One of the more difficult aspects of reinforcememt learning are the large number of hyperparameters. Not only are we tuning the network, but we're tuning the simulation.

In [24]:
print('state size:{}'.format(states.shape), 
      'actions:{}'.format(actions.shape)) 
print('action size:{}'.format(np.max(actions) - np.min(actions)+1))

state size:(1111, 4) actions:(1111,)
action size:2


In [25]:
# Training parameters
# Network parameters
state_size = 4                 # number of units for the input state/observation -- simulation
action_size = 2                # number of units for the output actions -- simulation
hidden_size = 64               # number of units in each Q-network hidden layer -- simulation
batch_size = 64                # number of samples in the memory/ experience as mini-batch size
learning_rate = 0.001          # learning rate for adam

In [26]:
# Reset/init the graph/session
graph = tf.reset_default_graph()

# Init the model
model = Model(action_size=action_size, hidden_size=hidden_size, state_size=state_size, learning_rate=learning_rate)

# Init the memory
memory = Memory(max_size=batch_size)

(?, 4) (?, 64)
(1, ?, 64) (1, 64)
(1, ?, 64) (1, 64)
(?, 64)
(?, 2)
(?, 4) (?, 64)
(1, ?, 64) (1, 64)
(1, ?, 64) (1, 64)
(?, 64)
(?, 1)


In [27]:
state = env.reset()
for _ in range(batch_size):
    action = env.action_space.sample()
    next_state, reward, done, _ = env.step(action)
    memory.buffer.append([state, action, next_state, reward, float(done)])
    state = next_state
    if done is True:
        state = env.reset()

In [28]:
memory.buffer[0]

[array([-0.04807594,  0.02345137,  0.02045159,  0.03768093]),
 0,
 array([-0.04760692, -0.1719578 ,  0.0212052 ,  0.33674573]),
 1.0,
 0.0]

## Training the model

Below we'll train our agent.
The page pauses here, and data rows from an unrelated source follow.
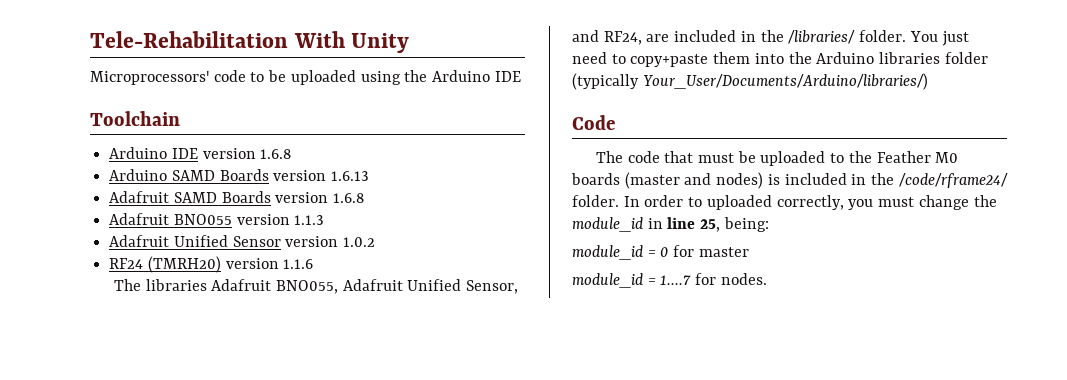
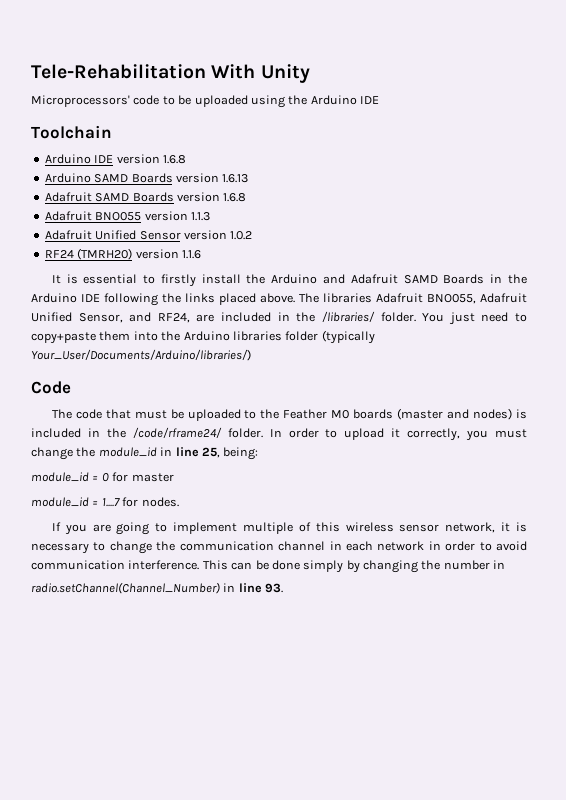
(314, 264) none -> [51,274,528,287] [31,293,295,306] It is essential to firstly install the Arduino and Adafruit SAMD Boards in the Arduino IDE following the links placed above.
[706,195,772,210] uploaded -> [344,428,401,440] upload it
(767, 279) none -> [51,522,527,535] [31,541,528,554] [31,560,506,573] [31,582,284,594] // If you are going to implement multiple of this wireless sensor network, it is necessary to change the communication channel in each network in order to avoid communication interference. This can be done simply by changing the number in // radio.setChannel(Channel_Number) in line 93.

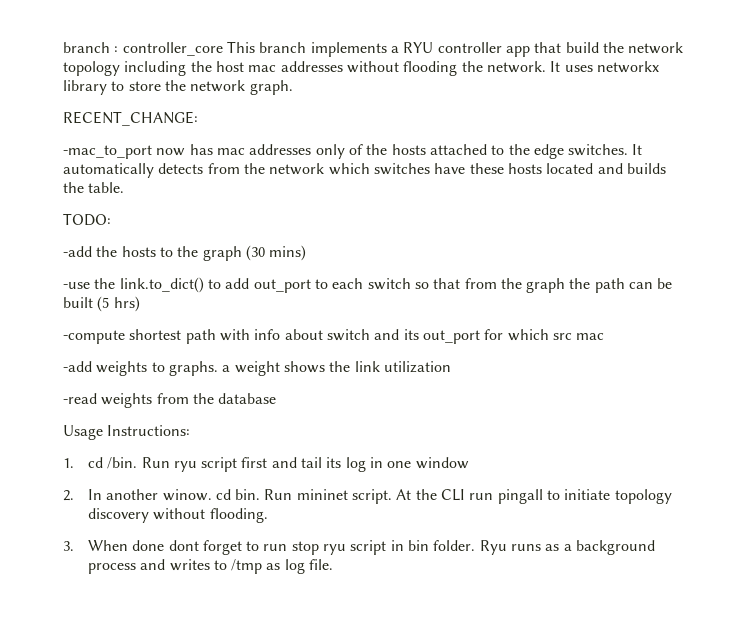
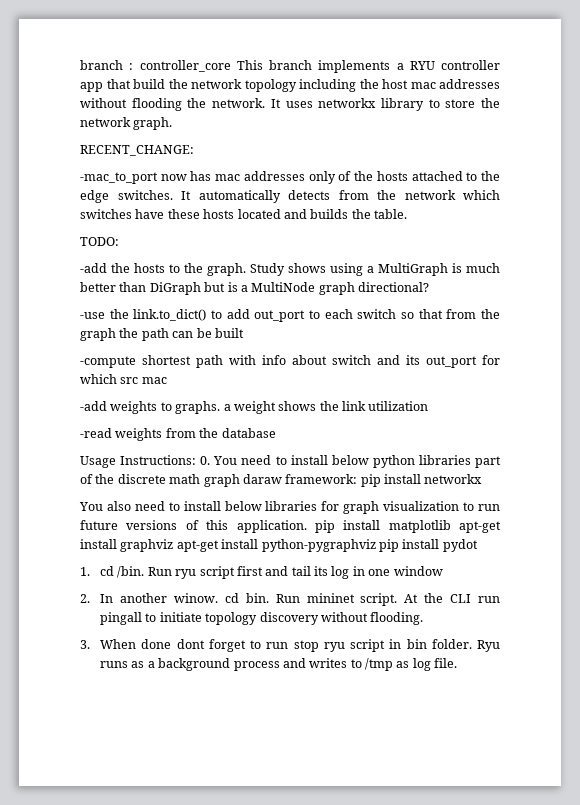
[202,245,307,261] graph (30 mins) -> [207,263,500,276] [80,282,429,295] graph. Study shows using a MultiGraph is much better than DiGraph but is a MultiNode graph directional?
[97,296,140,312] (5 hrs) -> (244, 333) none
(191, 430) none -> [200,455,501,468] [80,474,483,487] [79,501,501,514] [80,520,501,533] [80,539,478,552] 0. You need to install below python libraries part of the discrete math graph daraw framework: pip install networkx // You also need to install below libraries for graph visualization to run future versions of this application. pip install matplotlib apt-get install graphviz apt-get install python-pygraphviz pip install pydot

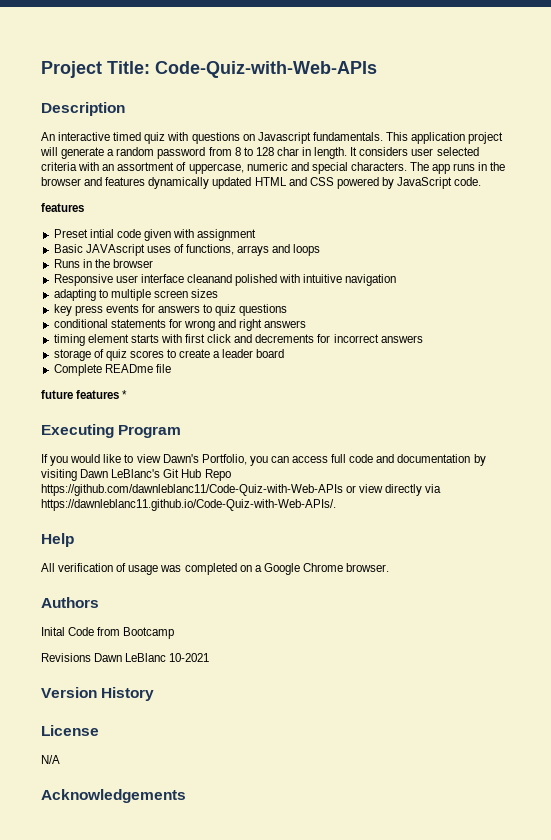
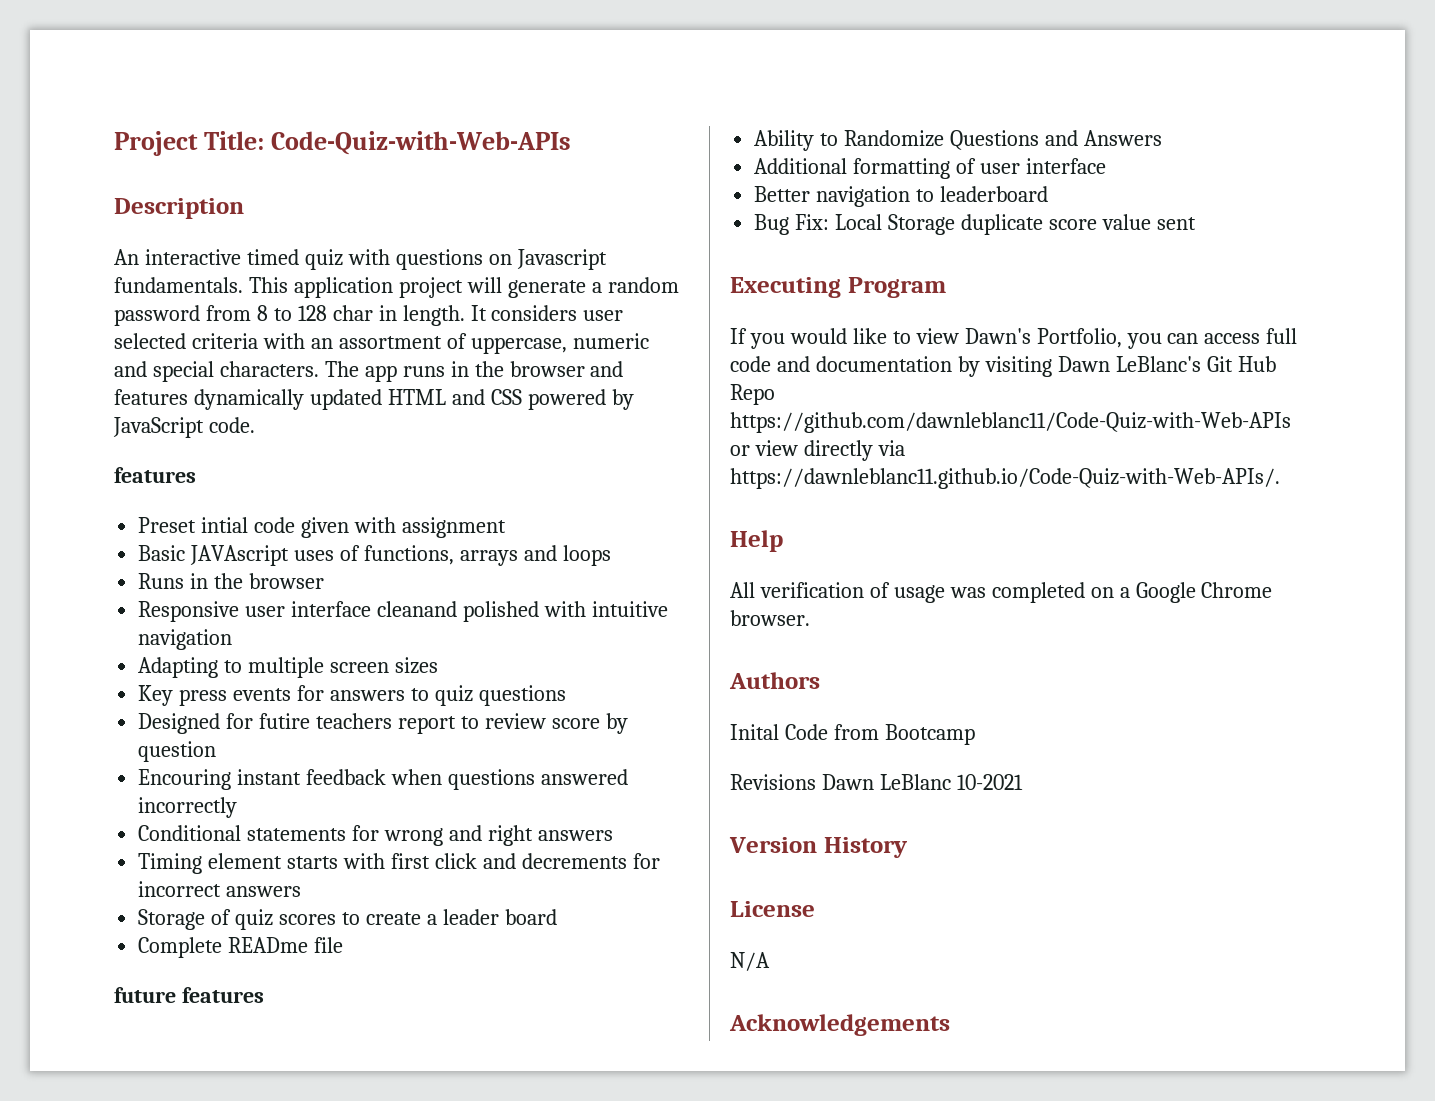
[53,289,96,301] adapting -> [138,657,219,678] Adapting
[53,304,72,316] key -> [138,685,174,706] Key
[53,319,108,328] conditional -> [138,713,628,734] [138,741,217,762] [138,769,628,790] [138,797,238,818] [138,825,242,841] Designed for futire teachers report to review score by question // Encouring instant feedback when questions answered incorrectly // Conditional
[53,334,85,346] timing -> [138,853,203,874] Timing
[53,349,91,361] storage -> [138,909,206,930] Storage
[122,390,128,399] * -> [754,130,1162,151] [754,158,1106,179] [754,186,1049,207] [754,214,1196,235] // Ability to Randomize Questions and Answers // Additional formatting of user interface // Better navigation to leaderboard // Bug Fix: Local Storage duplicate score value sent

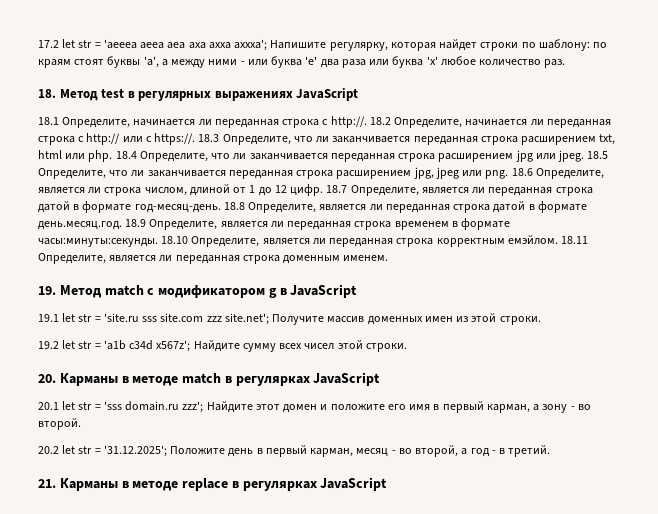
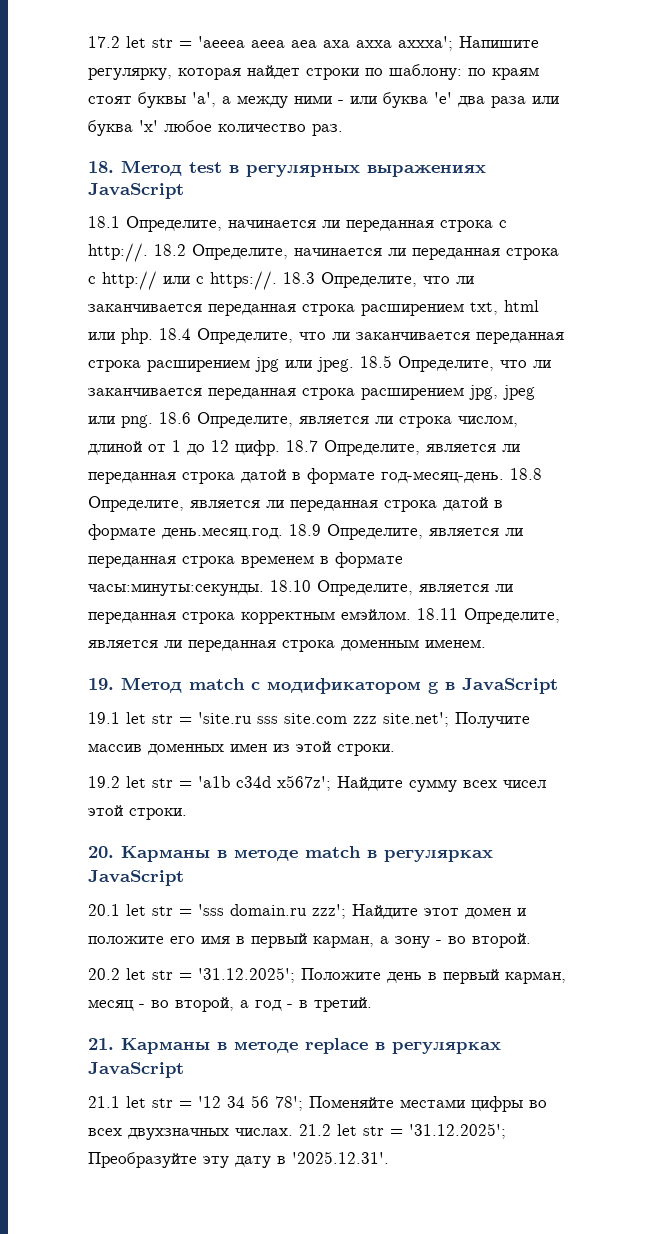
(388, 484) none -> [88,1095,547,1112] [88,1123,506,1140] [88,1151,389,1168] // 21.1 let str = '12 34 56 78'; Поменяйте местами цифры во всех двухзначных числах. 21.2 let str = '31.12.2025'; Преобразуйте эту дату в '2025.12.31'.

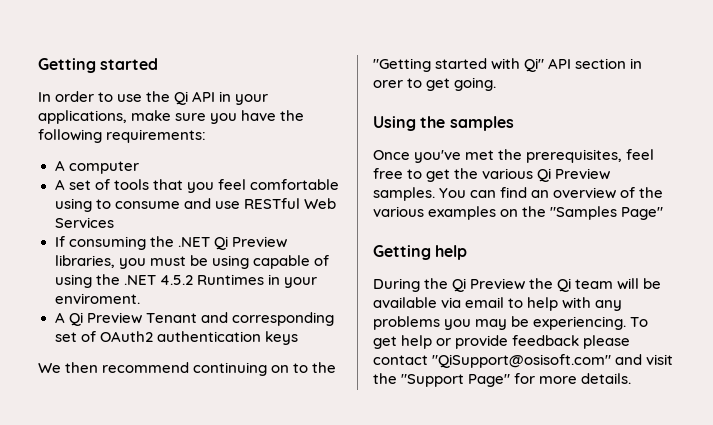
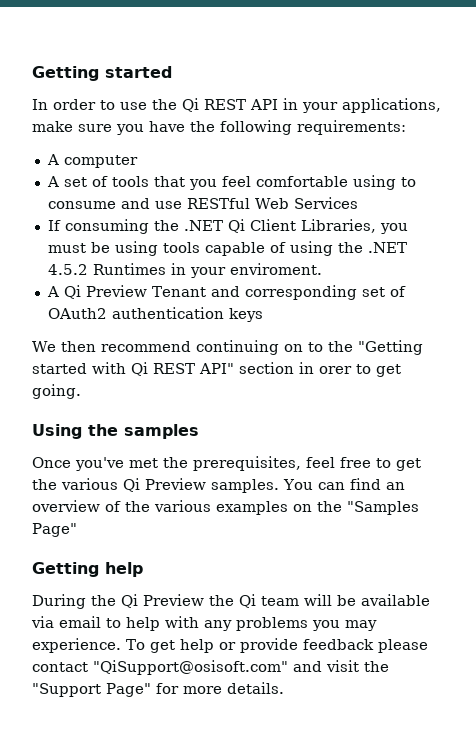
(189, 98) none -> [204,99,246,110] REST
[231,236,287,248] [54,255,115,268] Preview libraries, -> [249,219,376,233] Client Libraries,
(249, 262) none -> [162,242,200,253] tools
[524,58,572,72] Qi" API -> [131,362,234,376] Qi REST API"
[511,316,627,330] be experiencing. -> [32,638,121,653] experience.

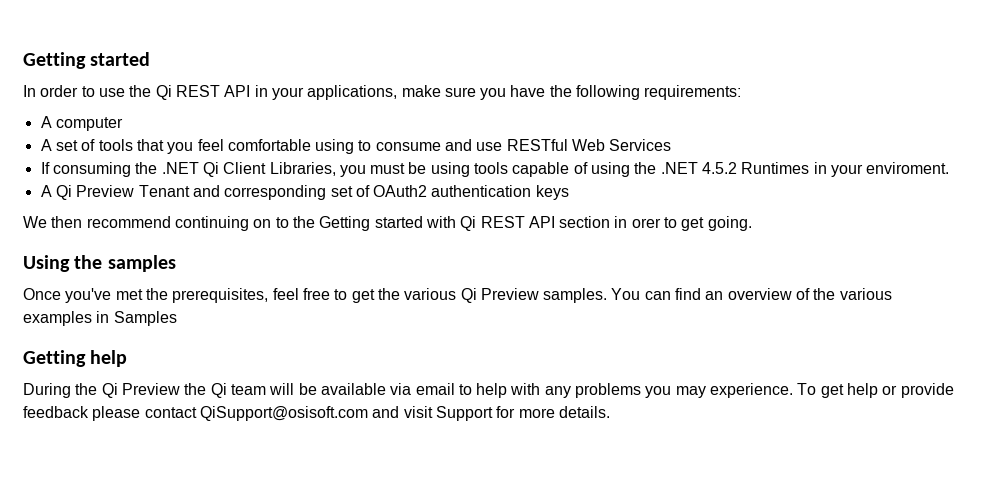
[357,340,423,355] "Getting -> [319,216,371,231] Getting
[199,363,234,374] API" -> [528,216,555,228] API
[293,501,419,515] [32,523,77,537] on the "Samples Page" -> [96,311,177,326] in Samples
[93,660,288,675] "QiSupport@osisoft.com" -> [199,406,368,421] QiSupport@osisoft.com
[364,661,389,672] [32,683,151,697] the "Support Page" -> [435,406,493,421] Support

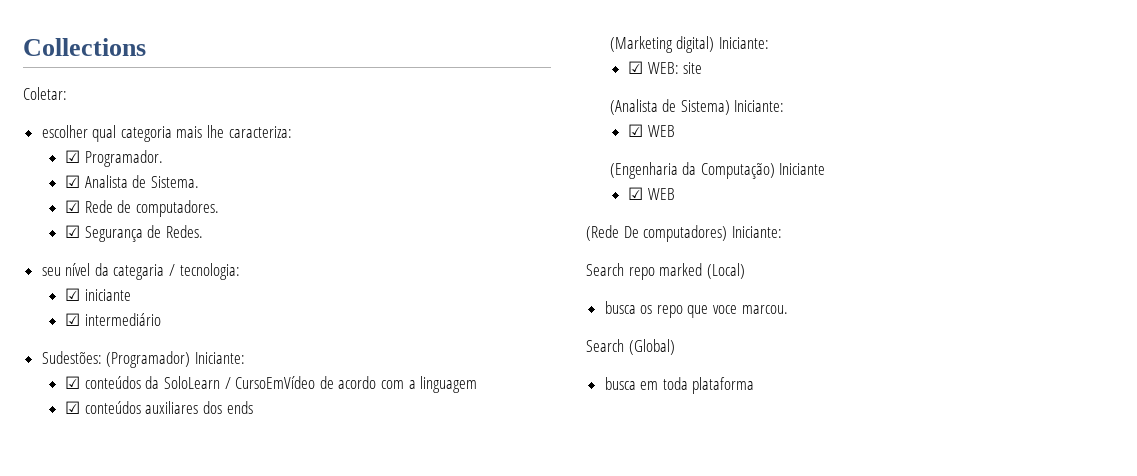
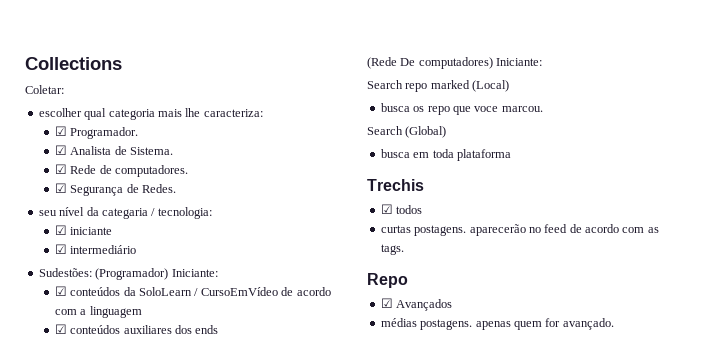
[609,36,769,53] [628,61,703,74] [609,99,785,115] [628,124,675,137] [609,162,826,179] [628,187,675,200] // (Marketing digital) Iniciante: // ☑ WEB: site // (Analista de Sistema) Iniciante: // ☑ WEB // (Engenharia da Computação) Iniciante // ☑ WEB -> (219, 329) none
(755, 385) none -> [367,179,424,191] [380,204,423,214] [380,224,659,236] [380,244,404,255] [367,273,408,288] [380,298,453,311] [380,318,614,330] // Trechis // ☑ todos // curtas postagens. aparecerão no feed de acordo com as tags. // Repo // ☑ Avançados // médias postagens. apenas quem for avançado.

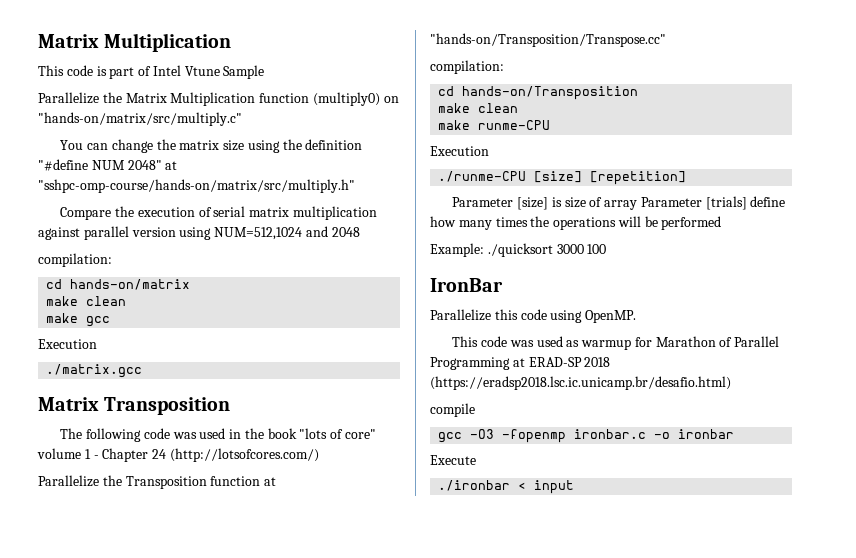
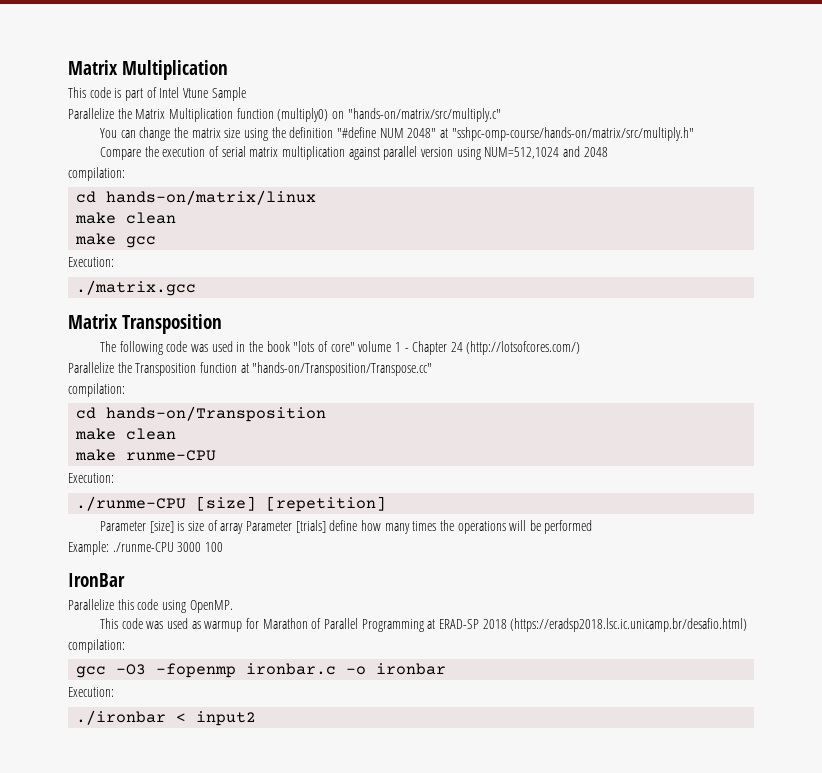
[70,279,191,290] hands-on/matrix -> [106,190,317,205] hands-on/matrix/linux
[38,339,97,349] Execution -> [68,257,114,267] Execution:
[430,146,489,156] Execution -> [68,473,114,483] Execution:
[487,243,553,257] ./quicksort -> [112,542,174,552] ./runme-CPU
[430,403,475,417] compile -> [68,639,125,653] compilation:
[430,455,476,465] Execute -> [68,687,114,697] Execution:
[534,480,575,494] input -> [196,711,257,726] input2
If you want to watch it train, uncomment the `env.render()` line. This is slow because it's rendering the frames slower than the network can train. But, it's cool to watch the agent get better at the game.

In [None]:
from collections import deque
episode_reward = deque(maxlen=100) # 100 episodes average/running average/running mean/window
saver = tf.train.Saver()
rewards_list, g_loss_list, d_loss_list = [], [], []
rates_list, d_lossQ_list, d_lossQsigm_list = [], [], []

# TF session for training
with tf.Session(graph=graph) as sess:
    sess.run(tf.global_variables_initializer())
    #saver.restore(sess, 'checkpoints/model.ckpt')    
    #saver.restore(sess, tf.train.latest_checkpoint('checkpoints'))
    
    # Training episodes/epochs
    for ep in range(11111):
        batch = [] # every data batch
        total_reward = 0
        state = env.reset() # env first state
        g_initial_state = sess.run(model.g_initial_state)
        d_initial_state = sess.run(model.d_initial_state)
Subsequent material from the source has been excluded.